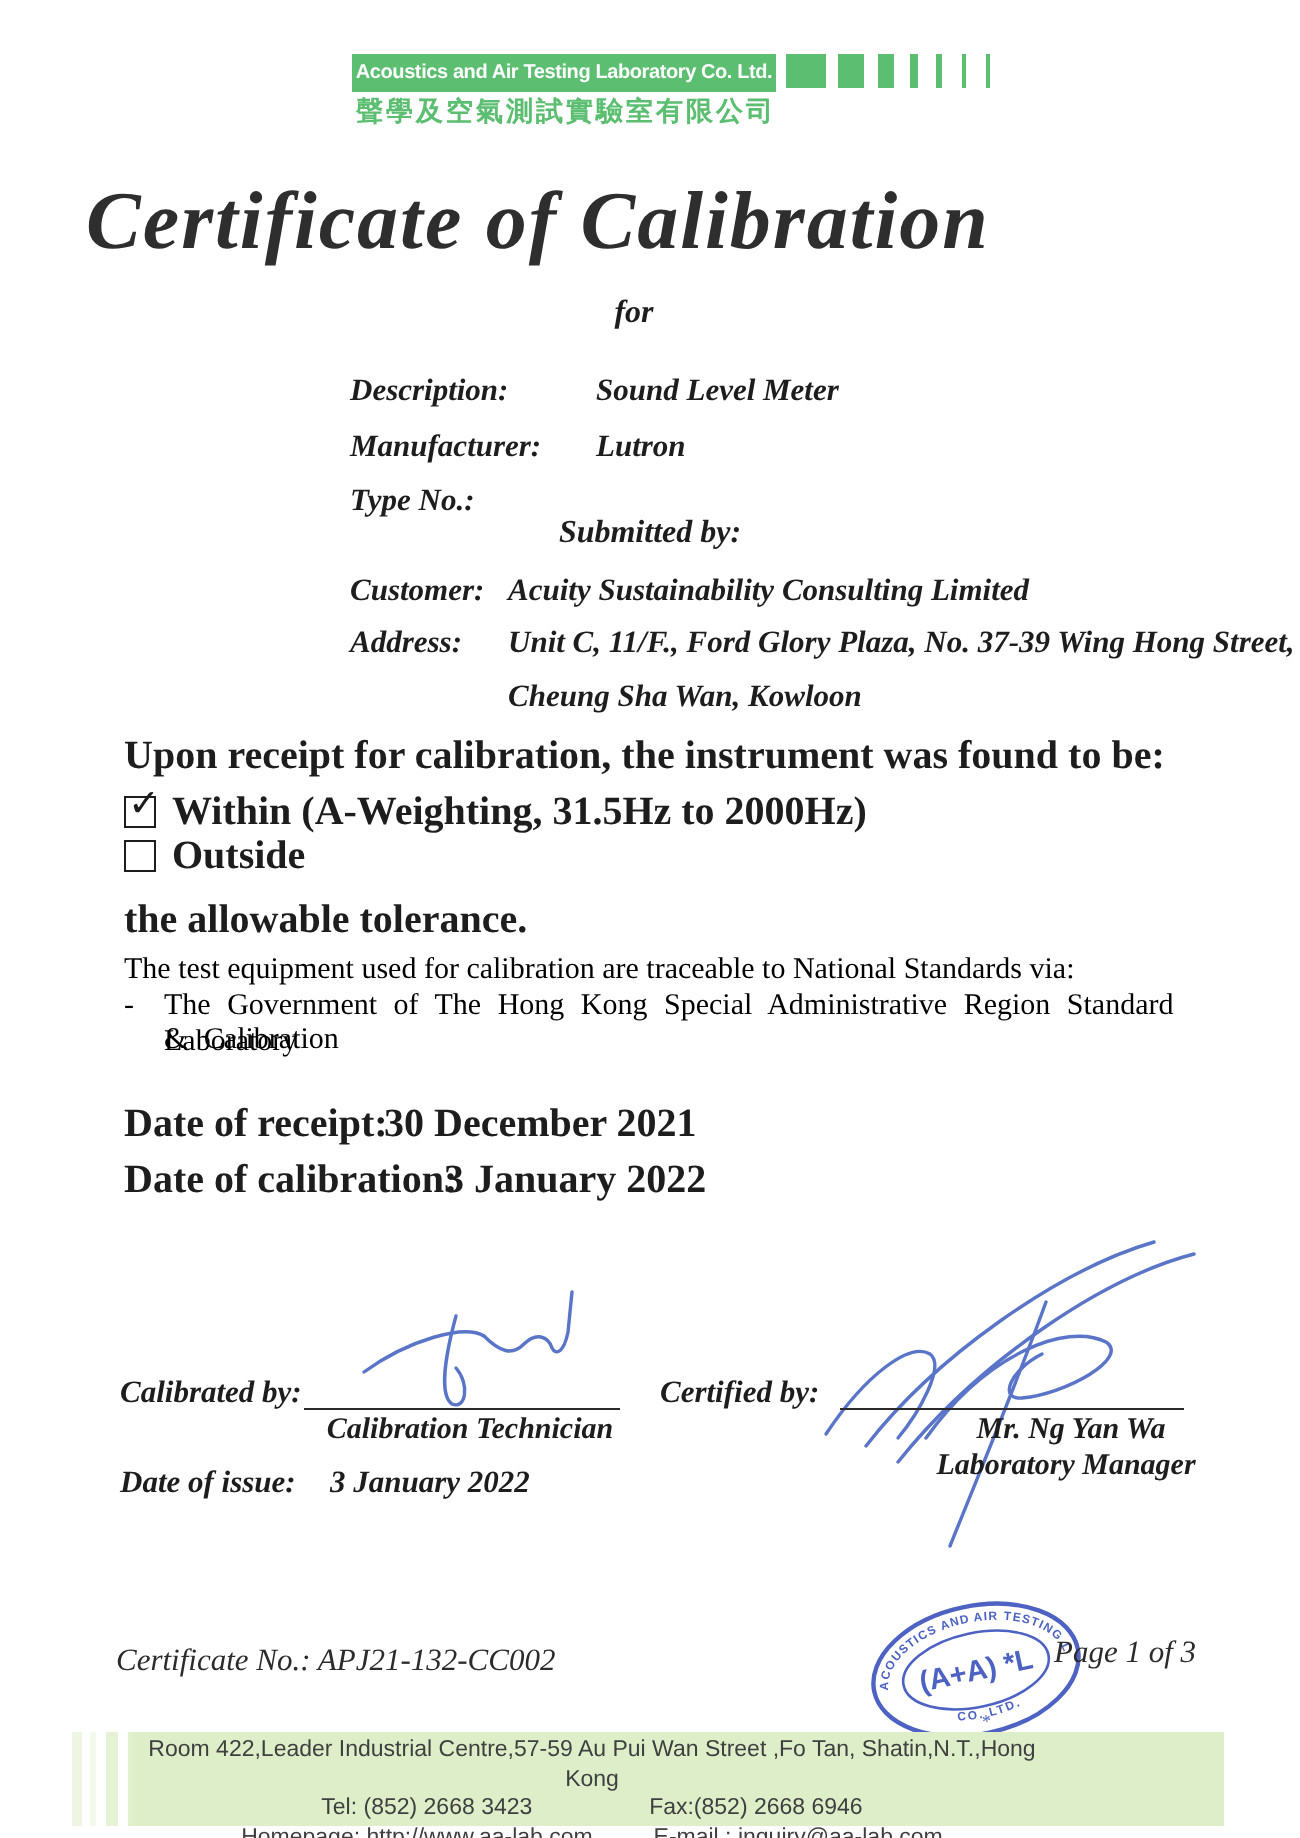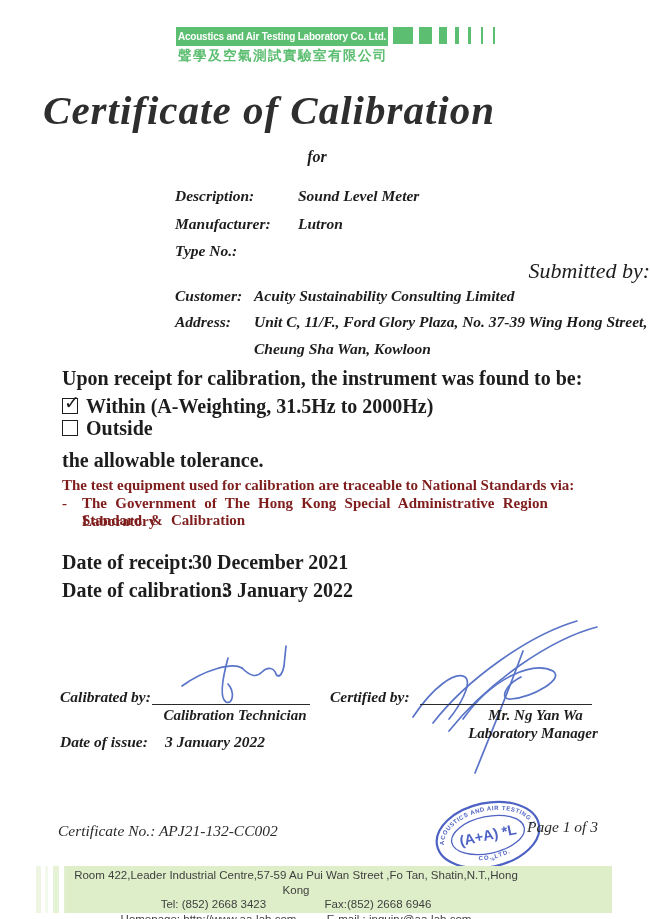--- a/index.html
+++ b/index.html
@@ -29,8 +29,8 @@
   .row-label{position:absolute;left:175px;}
   .row-value{position:absolute;left:298px;}
   .cust-value{position:absolute;left:254px;}
-  .submitted{position:absolute;left:0;top:258px;width:650px;text-align:right;
-             font-weight:normal;font-style:italic;font-size:22px;}
+  .submitted{position:absolute;left:0;top:258px;width:650px;text-align:center;
+             font-weight:bold;font-style:italic;font-size:16px;}
 
   
   .plain-b{font-weight:bold;font-size:20px;}

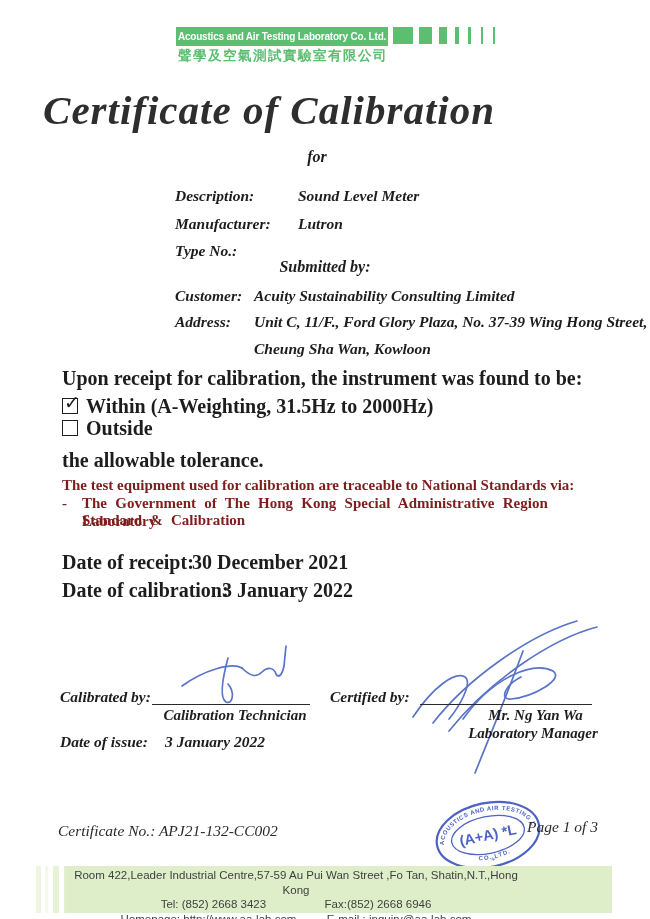--- a/index.html
+++ b/index.html
@@ -39,7 +39,7 @@
         font-family:"DejaVu Sans",sans-serif;}
 
   
-  .trace{font-size:15px;color:#7f1d1d;font-weight:bold;}
+  .trace{font-size:15px;color:#000000;}
   .justified{word-spacing:4.5px;}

§

__INSTRUCTIONS FOR THE TASK__
Write out all of the data above exactly, pictures excluded.

__OUTPUT BELOW__
--- a/index.html
+++ b/index.html
@@ -29,8 +29,8 @@
   .row-label{position:absolute;left:175px;}
   .row-value{position:absolute;left:298px;}
   .cust-value{position:absolute;left:254px;}
-  .submitted{position:absolute;left:0;top:258px;width:650px;text-align:right;
-             font-weight:normal;font-style:italic;font-size:22px;}
+  .submitted{position:absolute;left:0;top:258px;width:650px;text-align:center;
+             font-weight:bold;font-style:italic;font-size:16px;}
 
   
   .plain-b{font-weight:bold;font-size:20px;}

--- a/index.html
+++ b/index.html
@@ -39,7 +39,7 @@
         font-family:"DejaVu Sans",sans-serif;}
 
   
-  .trace{font-size:15px;color:#7f1d1d;font-weight:bold;}
+  .trace{font-size:15px;color:#000000;}
   .justified{word-spacing:4.5px;}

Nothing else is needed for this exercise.